Supplied entries START

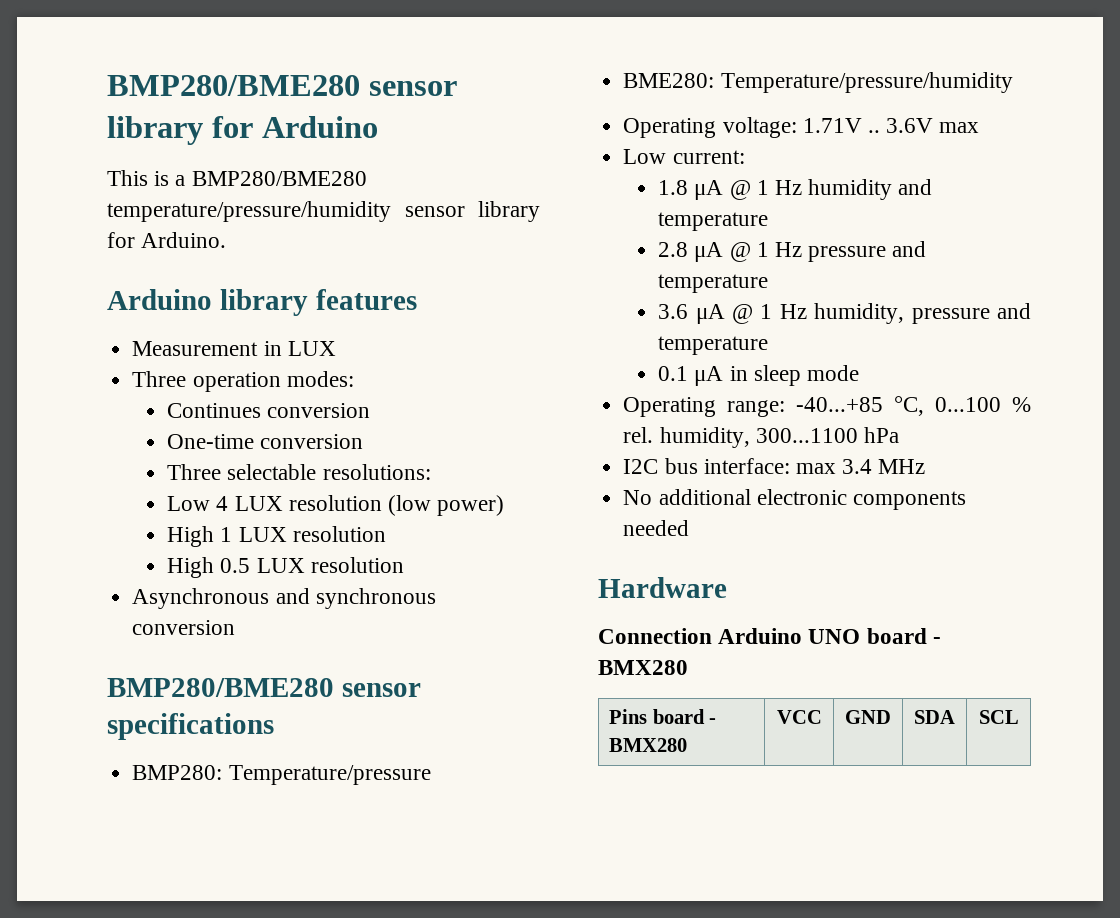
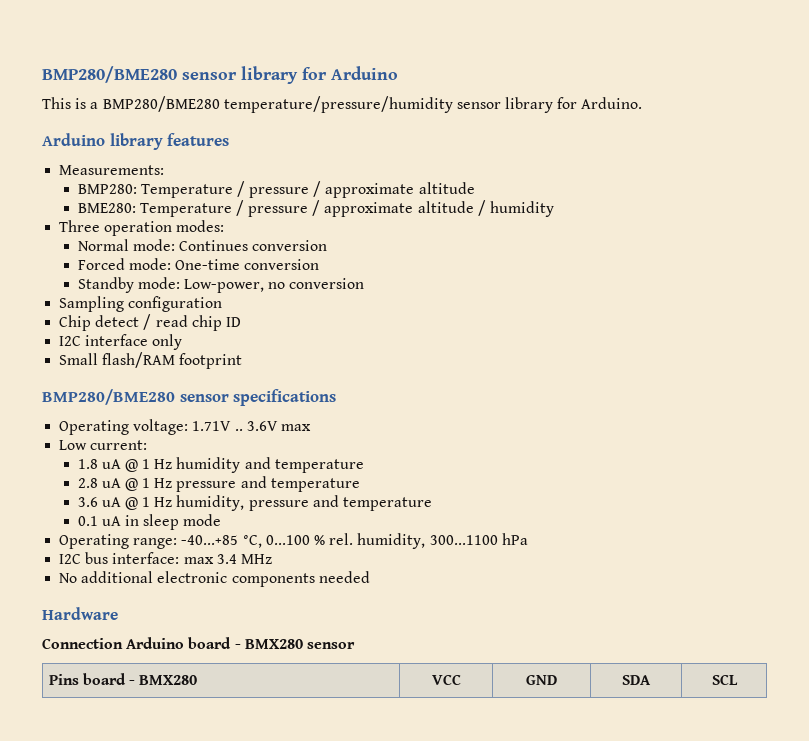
[132,341,336,356] Measurement in LUX -> [59,165,165,175] [77,181,475,198] [77,200,555,217] Measurements: // BMP280: Temperature / pressure / approximate altitude // BME280: Temperature / pressure / approximate altitude / humidity
(354, 379) none -> [77,239,175,251] Normal mode:
(371, 410) none -> [77,258,171,270] Forced mode:
[167,464,431,480] [167,495,505,516] [167,526,386,547] [167,557,404,578] [132,588,436,609] [132,620,236,635] Three selectable resolutions: // Low 4 LUX resolution (low power) // High 1 LUX resolution // High 0.5 LUX resolution // Asynchronous and synchronous conversion -> [77,277,365,293] [59,296,223,312] [59,314,241,331] [59,334,183,350] [59,352,243,369] Standby mode: Low-power, no conversion // Sampling configuration // Chip detect / read chip ID // I2C interface only // Small flash/RAM footprint
[132,765,431,785] [623,72,1013,93] // BMP280: Temperature/pressure // BME280: Temperature/pressure/humidity -> (337, 397) none
[694,180,724,200] μA -> [101,459,121,469] uA
[694,242,724,262] μA -> [101,478,121,488] uA
[695,304,725,324] μA -> [101,497,121,507] uA
[694,366,724,386] μA -> [101,516,121,526] uA
[808,628,941,644] [598,660,688,675] UNO board - BMX280 -> [188,637,355,649] board - BMX280 sensor

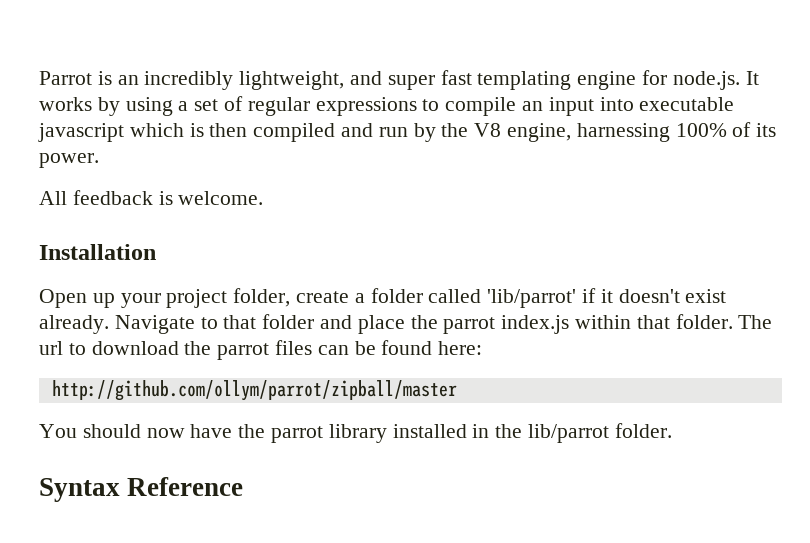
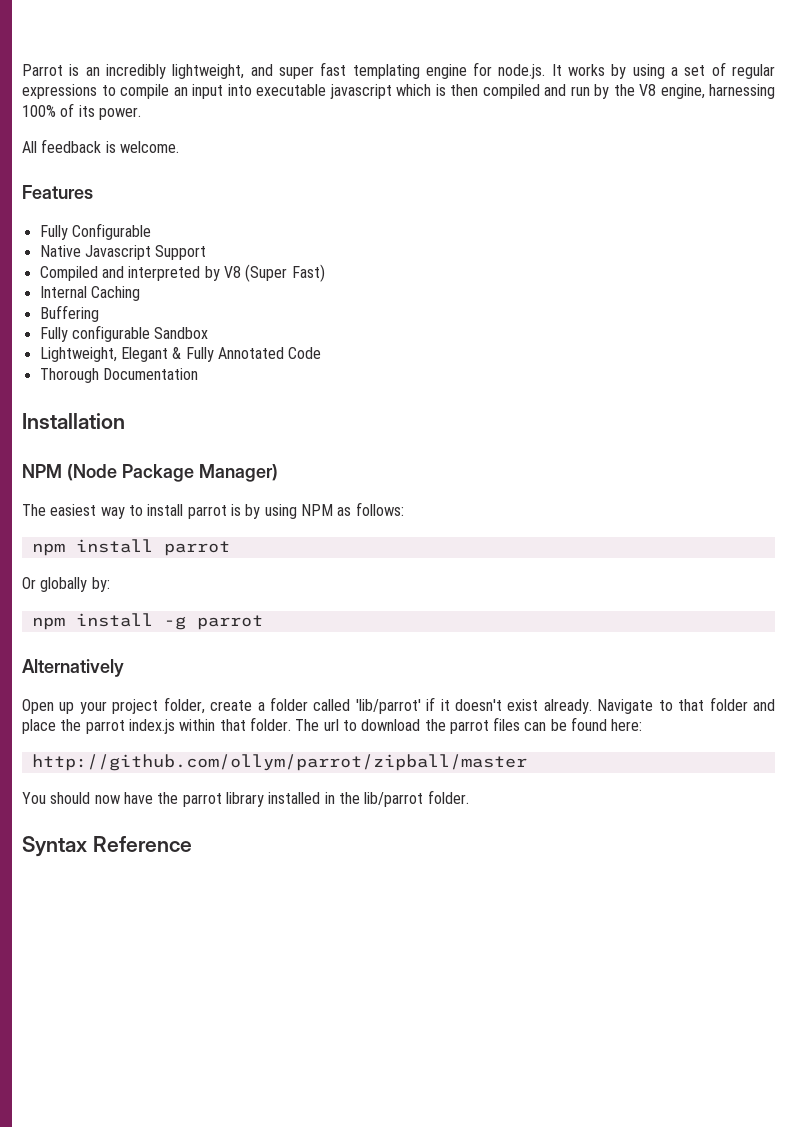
[39,244,156,260] Installation -> [22,185,93,199] [39,223,151,240] [39,245,207,260] [39,264,325,282] [39,286,140,301] [39,305,99,322] [39,325,209,342] [39,347,322,362] [39,368,198,383] [22,413,125,429] [22,464,278,482] [22,502,404,519] [31,539,230,556] [22,577,110,592] [31,613,263,630] [22,659,124,677] Features // Fully Configurable // Native Javascript Support // Compiled and interpreted by V8 (Super Fast) // Internal Caching // Buffering // Fully configurable Sandbox // Lightweight, Elegant & Fully Annotated Code // Thorough Documentation // Installation // NPM (Node Package Manager) // The easiest way to install parrot is by using NPM as follows: // npm install parrot // Or globally by: // npm install -g parrot // Alternatively

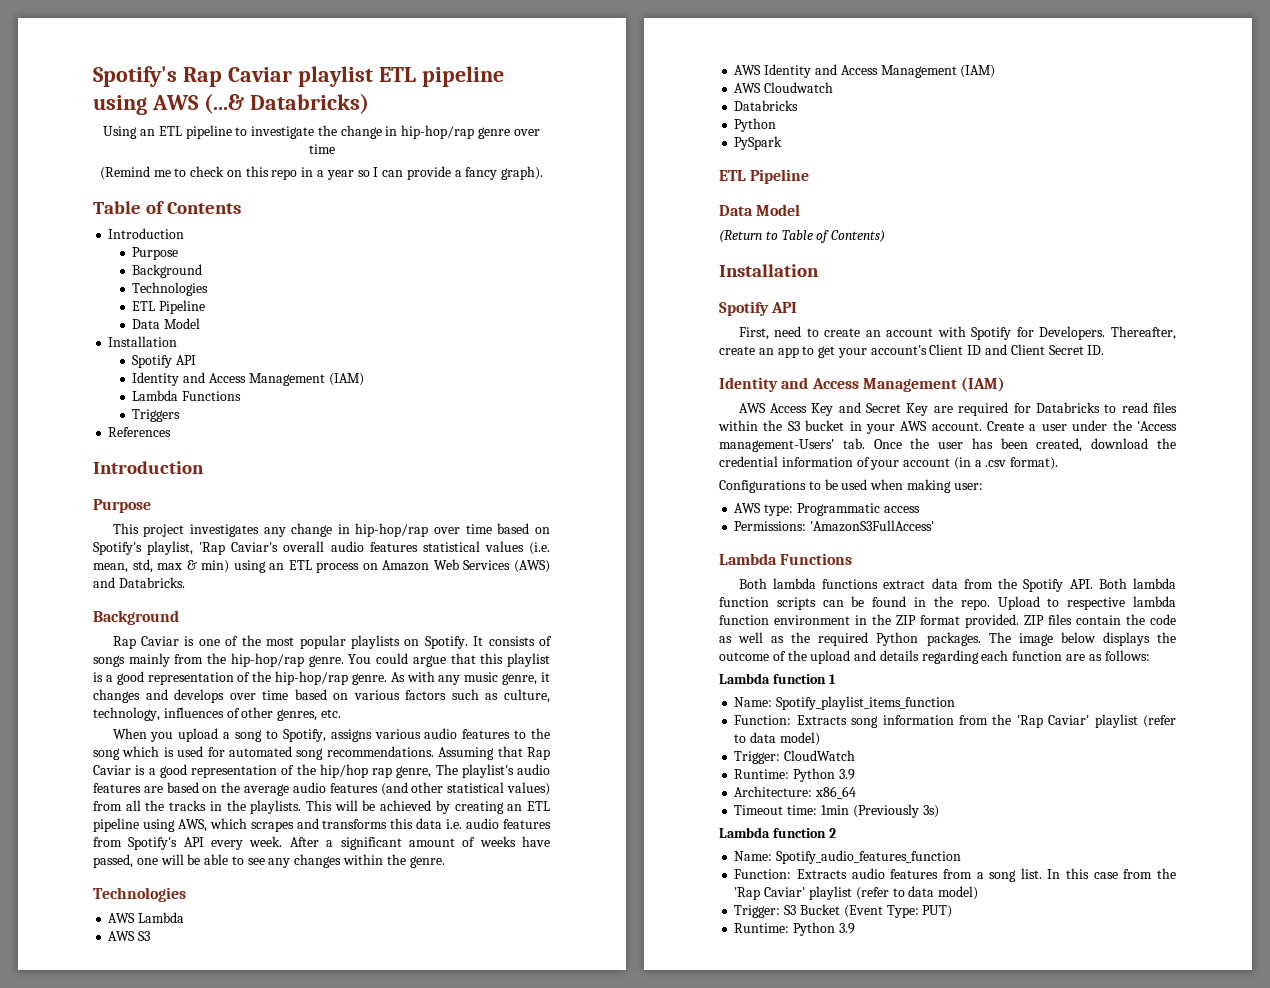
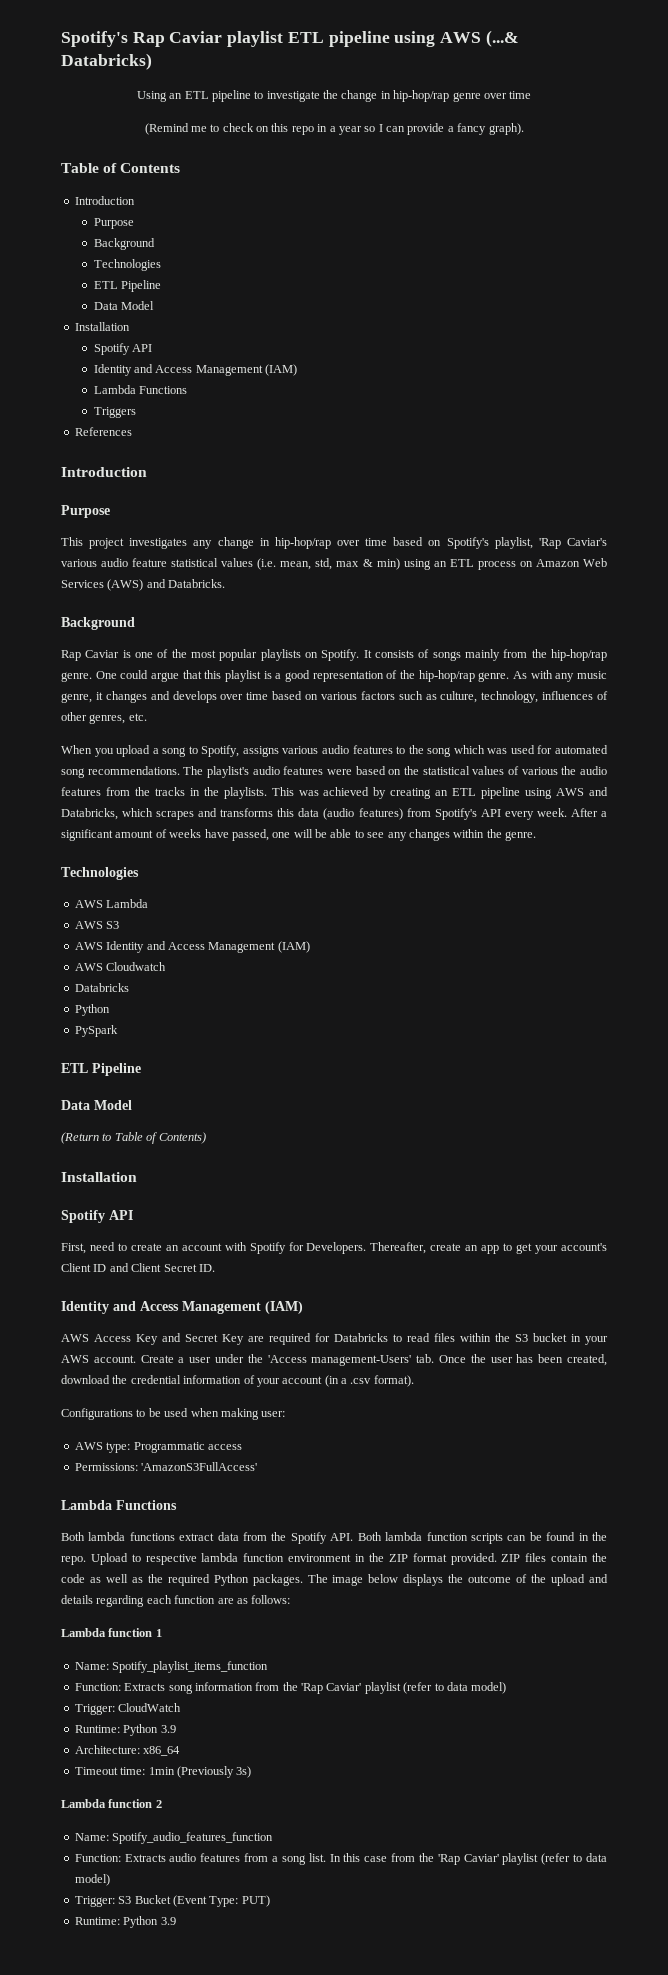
[283,541,418,552] overall audio features -> [61,558,168,567] various audio feature
[348,654,372,664] You -> [95,671,117,679] One
[163,747,174,757] is -> [487,748,508,754] was
[438,746,550,760] [93,764,432,778] Assuming that Rap Caviar is a good representation of the hip/hop rap genre, -> (180, 770) none
[143,786,163,793] are -> [327,769,352,775] were
[244,782,550,796] [93,800,141,811] average audio features (and other statistical values) from all -> [422,766,608,775] [61,787,130,796] statistical values of various the audio features from
[334,800,376,811] will be -> [298,790,319,796] was
[177,819,207,832] AWS, -> [556,787,608,796] [61,808,118,820] AWS and Databricks,
[446,818,551,829] i.e. audio features -> [323,808,403,820] (audio features)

Supplied entries END

▸ What the task asks
Pictures do not belong in the copy. Repeat only the lines from the top of the records through the line containing "[167,464,431,480] [167,495,505,516] [167,526,386,547]".

▸ Task result
[132,341,336,356] Measurement in LUX -> [59,165,165,175] [77,181,475,198] [77,200,555,217] Measurements: // BMP280: Temperature / pressure / approximate altitude // BME280: Temperature / pressure / approximate altitude / humidity
(354, 379) none -> [77,239,175,251] Normal mode:
(371, 410) none -> [77,258,171,270] Forced mode:
[167,464,431,480] [167,495,505,516] [167,526,386,547] [167,557,404,578] [132,588,436,609] [132,620,236,635] Three selectable resolutions: // Low 4 LUX resolution (low power) // High 1 LUX resolution // High 0.5 LUX resolution // Asynchronous and synchronous conversion -> [77,277,365,293] [59,296,223,312] [59,314,241,331] [59,334,183,350] [59,352,243,369] Standby mode: Low-power, no conversion // Sampling configuration // Chip detect / read chip ID // I2C interface only // Small flash/RAM footprint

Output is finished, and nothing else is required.